Chemicals and Reagents
The samples of lipids, including 1-palmitoyl-2-oleoyl-sn-glycero-3-phosphocholine (POPC), 1,2-dioleoyl-sn-glycero-3-phosphocholine (DOPC), sphingomyelin d18:0/16:1 (SM), and PBS buffer were purchased from Sigma-Aldrich (St. Louis, MO, USA). The traditional matrix for MALDI α-cyano-4-hydroxycinnamic acid (CHCA), 2,5-dihydroxy-benzoic acid (DHB), and sinapic acid (SA) were purchased from Bruker Daltonics (Billerica, MA, USA). G and GO were purchased from Nanjing XFNANO Materials Tech Co., Ltd. (Nanjing, China). Chloroform, methanol, dichloromethane, and acetone were at HPLC grade and the water was prepared from a Milli-Q water (Millipore, Billerica, MA, USA) purification system.
Preparation of Analyte Solutions
Standard solutions of POPC, DOPC were prepared by dissolving in CHCl3, and SM were prepared by dissolving in methanol at desired concentrations. The traditional MALDI matrices were prepared by dissolving in water (DHB 20 mg/mL, CHCA saturated solution, SA 20 mg/mL). G and GO were dissolved in water at a series of concentrations followed by ultrasonic dispersion.
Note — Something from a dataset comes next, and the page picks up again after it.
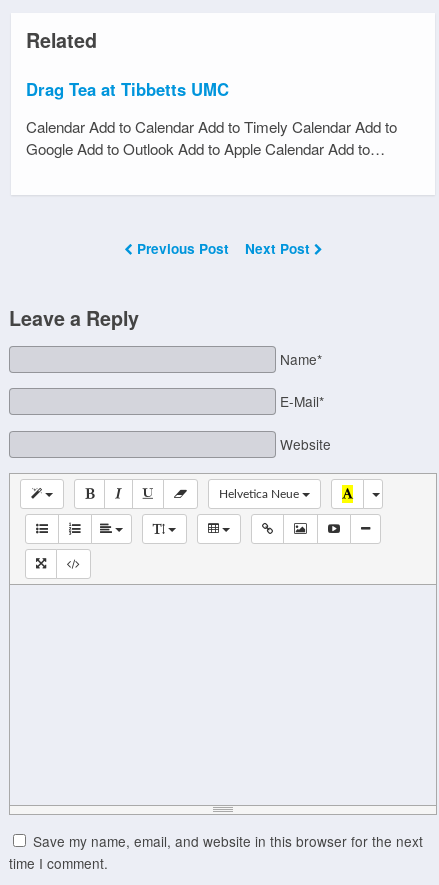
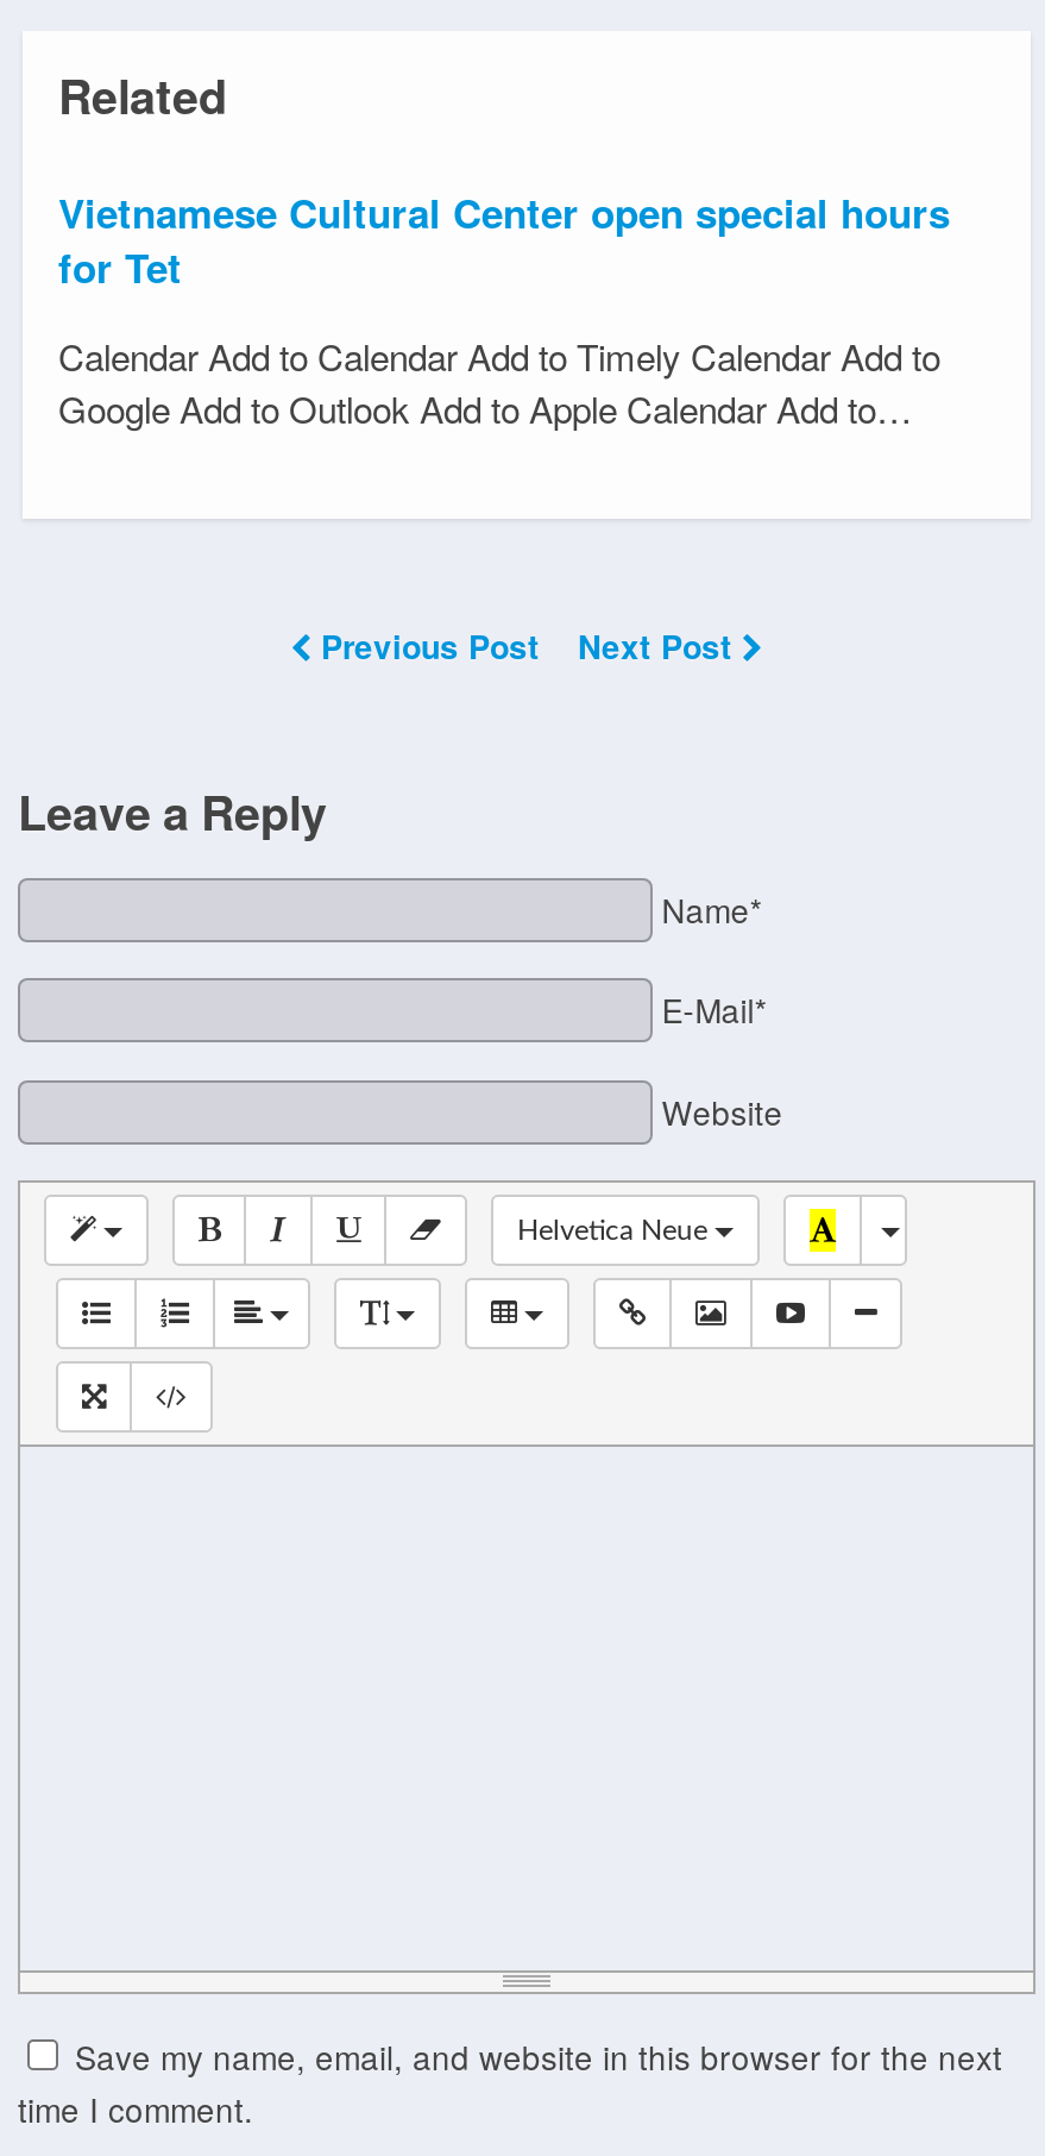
[26,77,229,101] Drag Tea at Tibbetts UMC -> [58,183,950,295] Vietnamese Cultural Center open special hours | for Tet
The matrix and analyte solutions were premixed to the same volume ratio (v/v = 1/1, typically 10 uL/10 uL).
Extraction of Total Lipids from Human Plasma
Blood samples were contributed by healthy adult volunteers who gave their informed consent. A simple MeOH method was used here to extract lipids from human plasma . In brief, 10 μL plasma was added to 1 mL of MeOH followed by vortexing and incubation on ice for 10 min. Then the mixture was centrifuged (10,000 g, 5 min, room temperature) and the supernatant was obtained as the extraction of total lipids from human plasma.
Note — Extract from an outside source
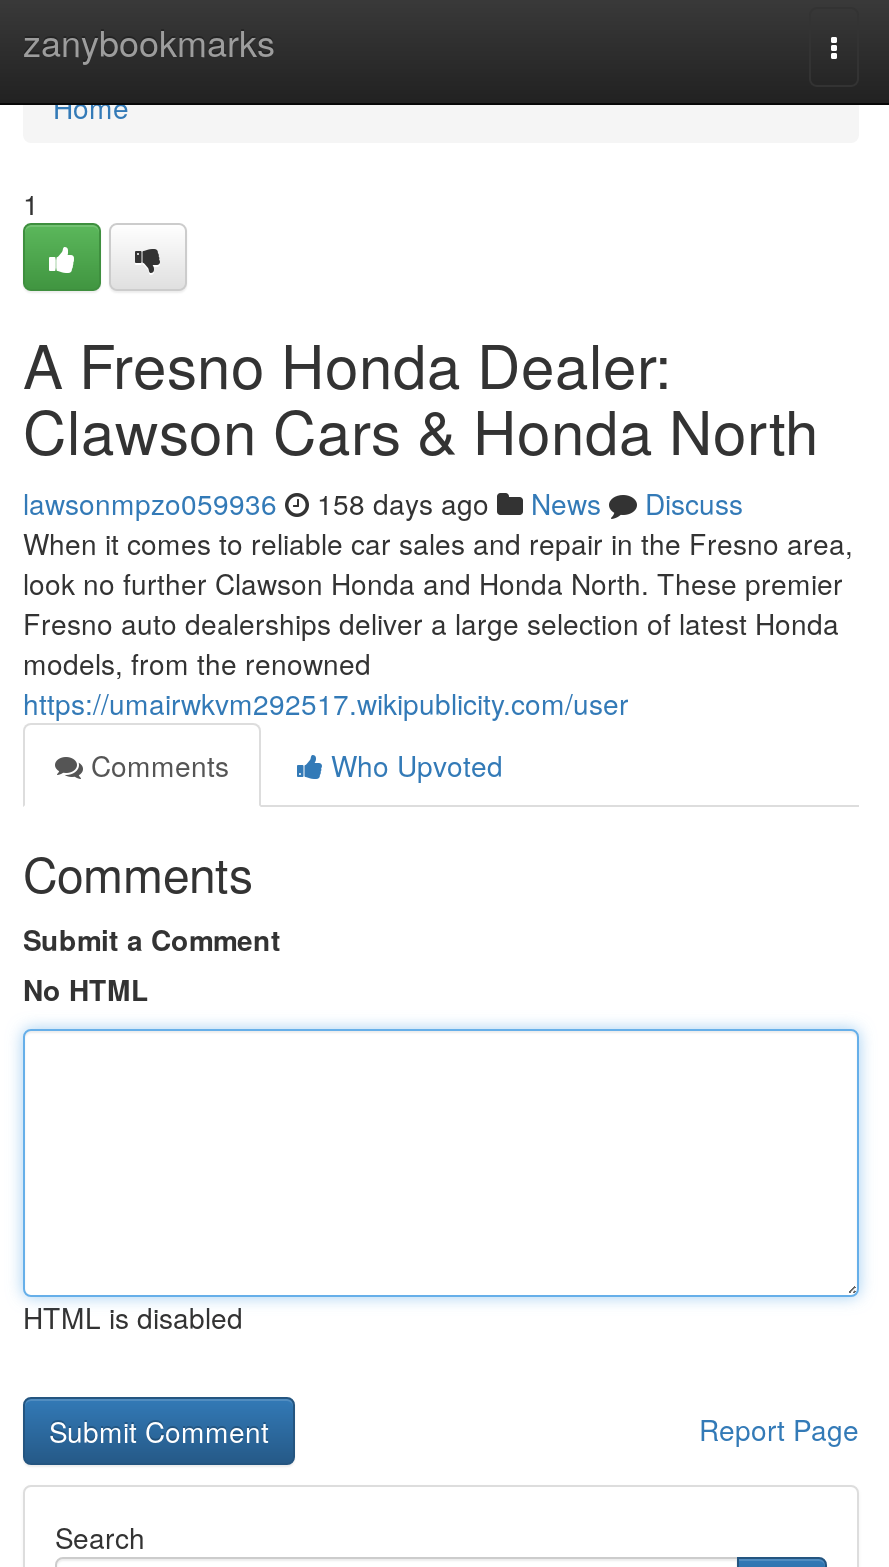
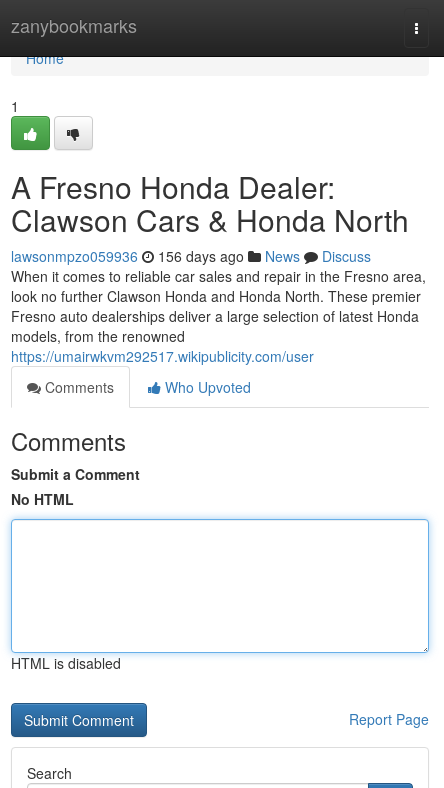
[23,483,743,523] lawsonmpzo059936 158 days ago News Discuss -> [11,246,371,266] lawsonmpzo059936 156 days ago News Discuss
Preparation of 800 nm Lipid Vesicles
The common extrusion method was used to obtain lipid vesicles. In brief, POPC was first dissolved in chloroform to give a concentration of 1 mg/mL. Then the chloroform was evaporated under a stream of nitrogen gas, and followed by vacuum drying overnight to remove remaining chloroform. Next, the lipids were hydrated in deionized water and extruded through a 800 nm pore-size polycarbonate membrane filter (Avanti Polar Lipids, Alabaster, AL, USA) for 21 times. After diluting to 100-fold in deionized water, the vesicles dispersed suspension was mixed with GO solution to a same volume ratio or dropped on GO matrix covered wafer and dried at room temperature.
Sample Preparation for TOF-SIMS
The Si wafer were washed by water, dichloromethane, acetone, and methanol. The analyte solutions were directly dropped on a Si wafer with GO coating or premixed with matrix and dropped on Si wafer. They were dried at room temperature and then followed by TOF-SIMS analysis.
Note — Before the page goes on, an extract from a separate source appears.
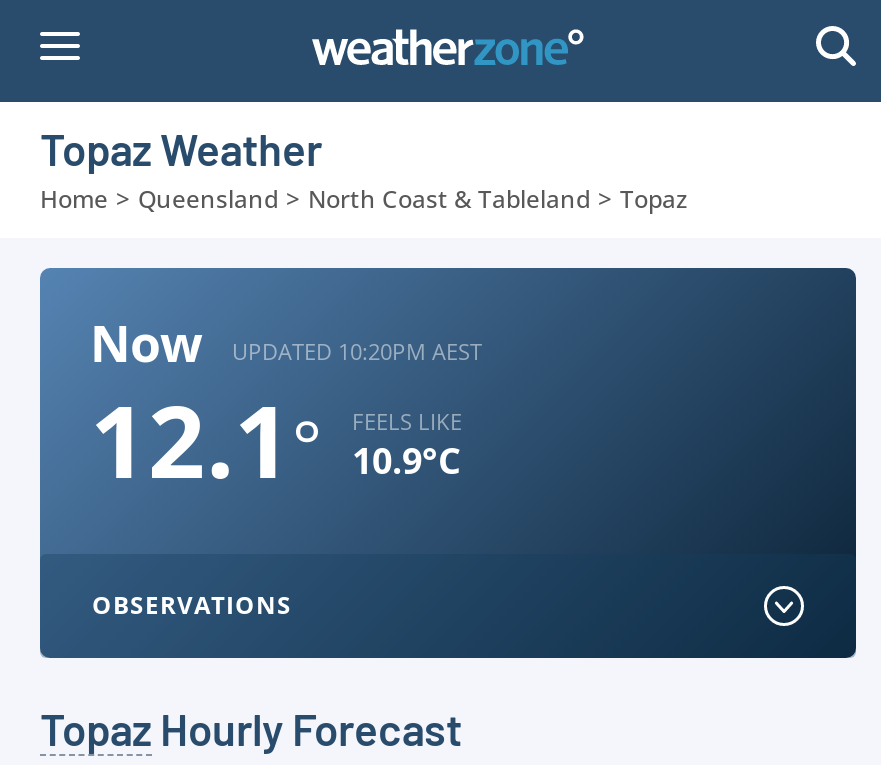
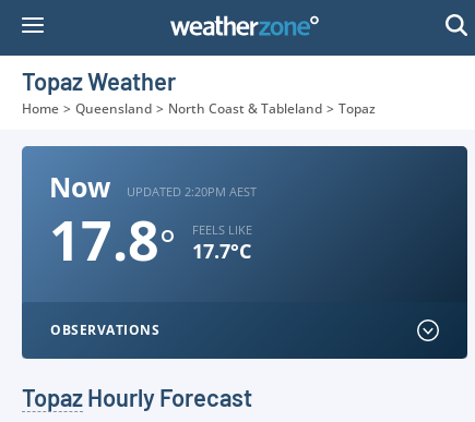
[232,335,482,365] UPDATED 10:20PM AEST -> [127,183,257,199] UPDATED 2:20PM AEST
[90,372,322,508] 12.1° -> [49,203,176,277] 17.8°
[352,436,460,484] 10.9°C -> [192,238,251,264] 17.7°C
TOF-SIMS used in this study is TOF-SIMS 5 (ION-TOF GmbH, Münster, Germany) equipped with a Bi liquid metal ion gun (LMIG), or alternatively, collected TOF-SIMS spectra and images of standard samples using a 30 keV Bi3 + LMIG with a high mass resolution (HMR) mode and imaged submicrometer lipid vesicles with a high spatial resolution (HSR) mode. The Bi3 + current in the HMR mode was 0.8 pA (<1 ns pulse width, bunched beam), higher than 0.1 pA (100 ns pulse width, unbunched beam) in the HSR mode. The total Bi3 + accumulated ion dose was between 1011 and 1012 ions/cm2 in the HMR mode whereas about 2.0 × 1010 ions/cm2 was in HSR mode. The secondary ion images were acquired using Bi3 + LMIG rastering over a 100 × 100 μm2 area with 128 × 128 pixels consistently, except the vesicles images with 256 × 256 pixels. The Bi3 + LMIG was operated at a cycle time 150 μs (mass range: 0 ~2000 u). Positive spectra were mass-calibrated using CH3 +, C2H3 +, C2H5 +, C3H5 +, C4H7 +, and C5H9 +. The mass resolutions (measured at C2H3 +, m/z 27) were typically >6000 and the typical probe sizes of the Bi3 + LMIG was ~5 um in the HMR mode while ~200 nm in HSR mode for a higher spatial resolution. A flood gun with low energy electrons was used to compensate for charge buildup on sample surface.
Results and Discussion
Lipids Analysis Using GO as Matrix
In addition, the relative amount of GO and analytes made difference to the final secondary ion yield of molecular ions. When 10 μM POPC stock solution was premixed with GO matrix solution (v/v = 1/1), [M + H]+ ion signals of POPC gradually increased with the increase of GO concentration up to 6 mg/mL and then reached a plateau (see Supplementary Figure S1 and Supplementary Table S2). The control group showed uniformly weak [M + H]+ ion signals as background from the GO matrix solutions at the same concentration gradient without analyte. Moreover, the analytes distributed uniformly with matrix at a low GO concentration (up to 8 mg/mL) but became non-uniform and aggregated to blocks when GO concentration increased over 9 mg/mL (see Supplementary Figure S1). Therefore, a befitting final molecular ratio of GO and analytes should be chosen to ensure the effective enhancement of [M + H]+ ion signals and uniform distribution of analytes in matrix. In all of the following experiments, 8 mg/mL was used as the working concentration of GO matrix solution.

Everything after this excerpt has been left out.